Data shown:

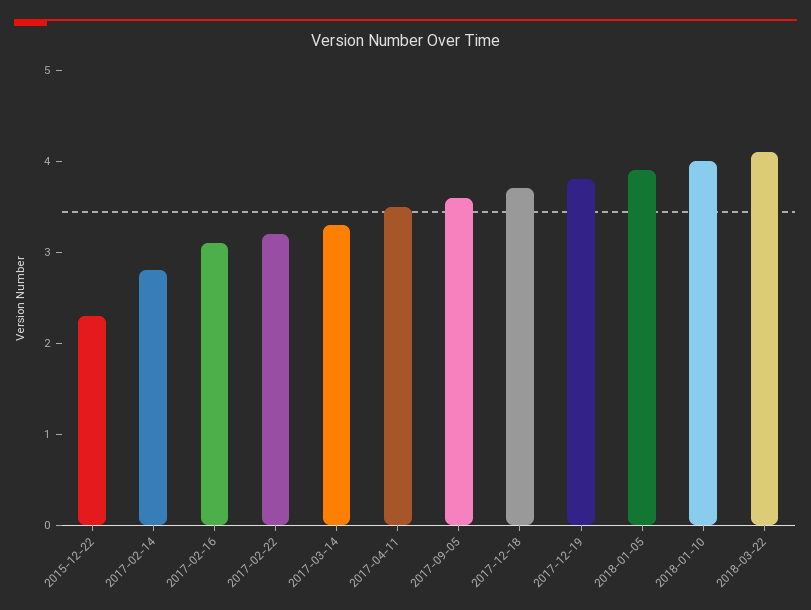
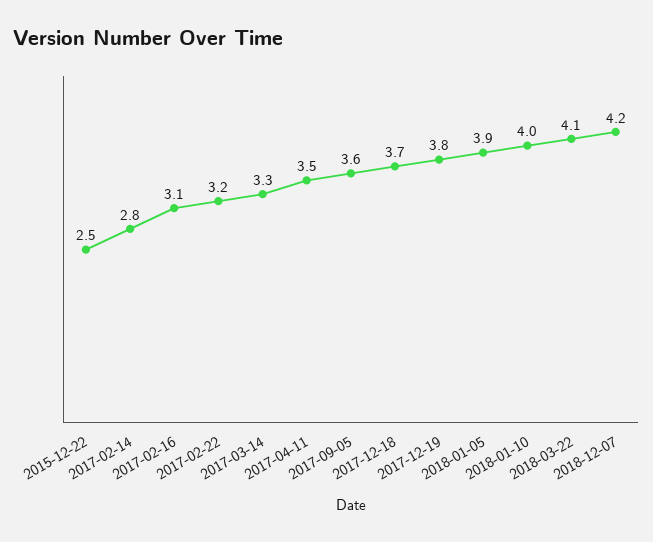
2015-12-22: 2.3 -> 2.5
2018-12-07: none -> 4.2

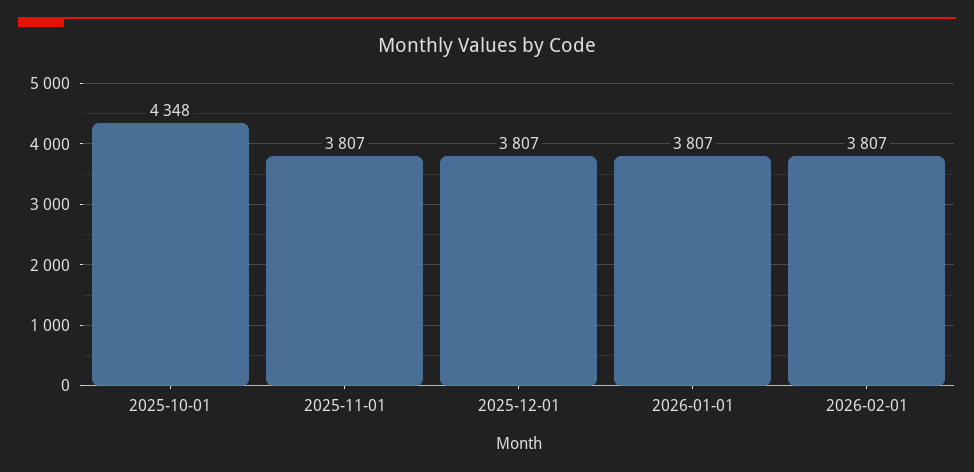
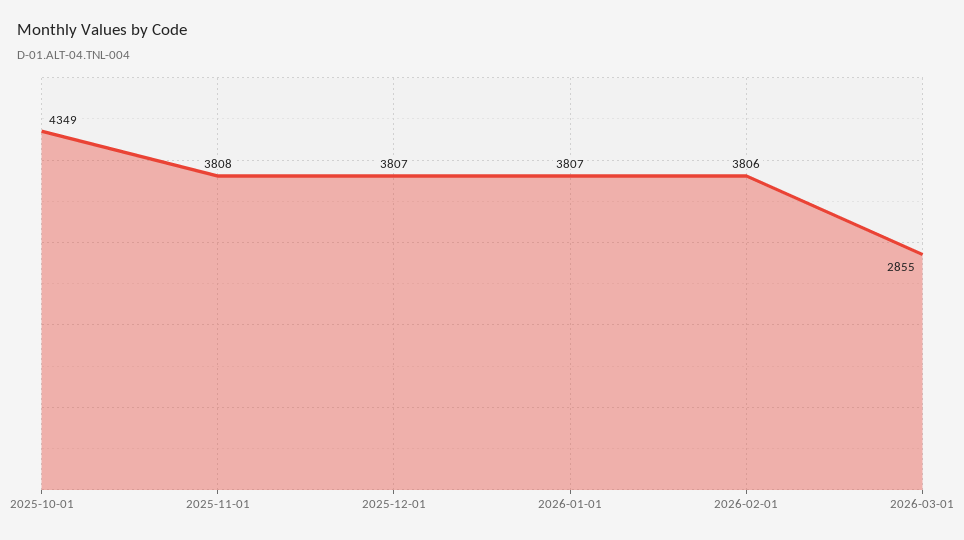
2025-10-01: 4348 -> 4349
2025-11-01: 3807 -> 3808
2026-02-01: 3807 -> 3806
2026-03-01: none -> 2855

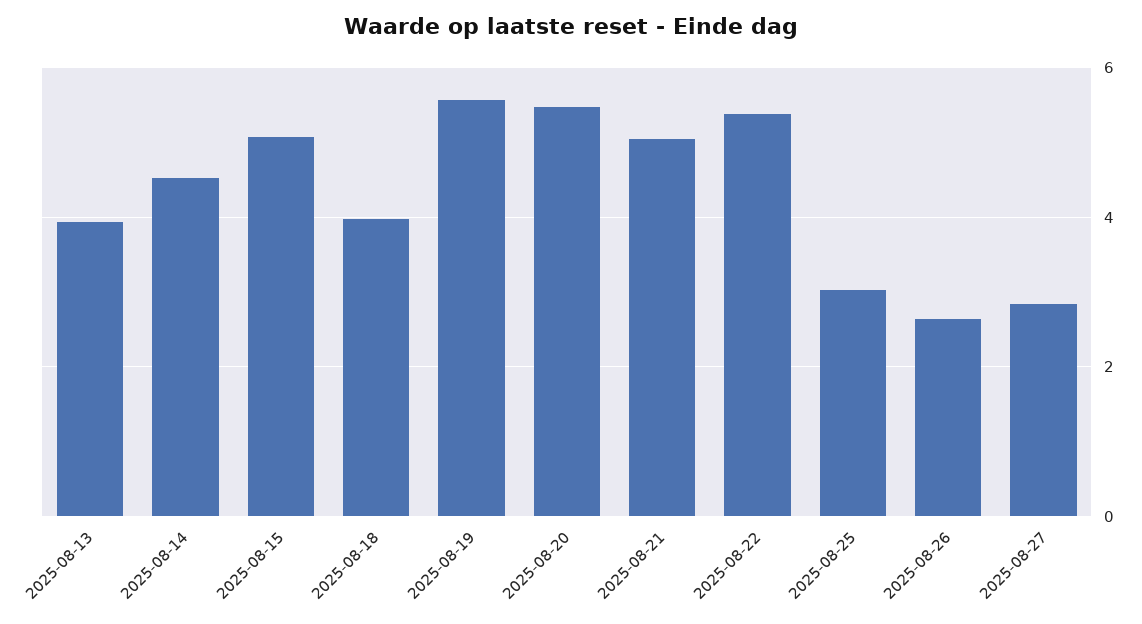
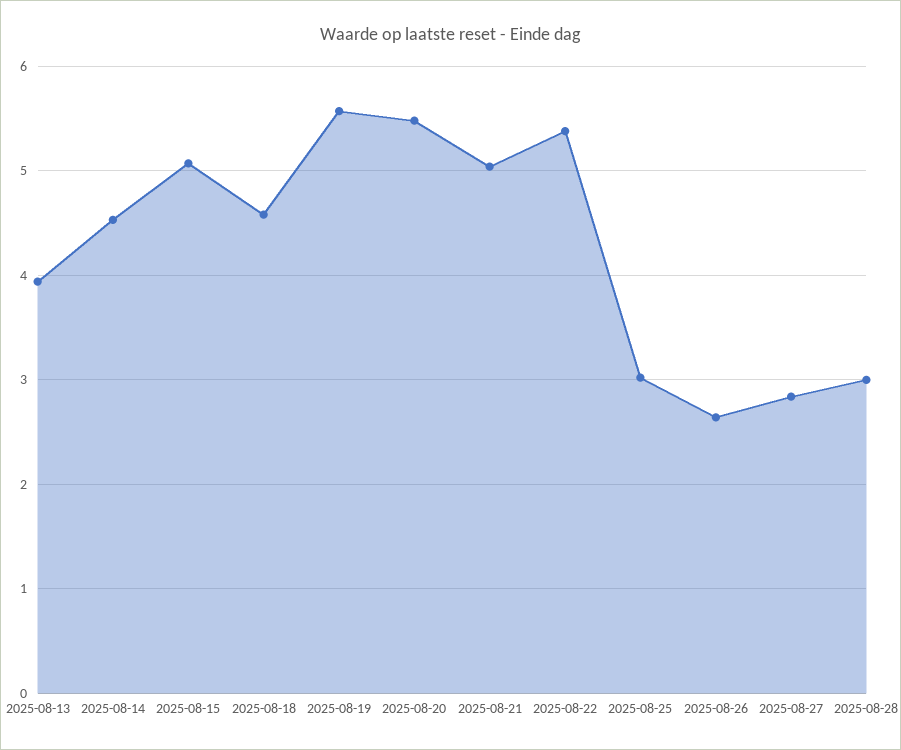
2025-08-18: 4 -> 4.6
2025-08-28: none -> 3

Prompt: A single figure is required: the number of lines above in which the word "none" occurs.

The answer: 3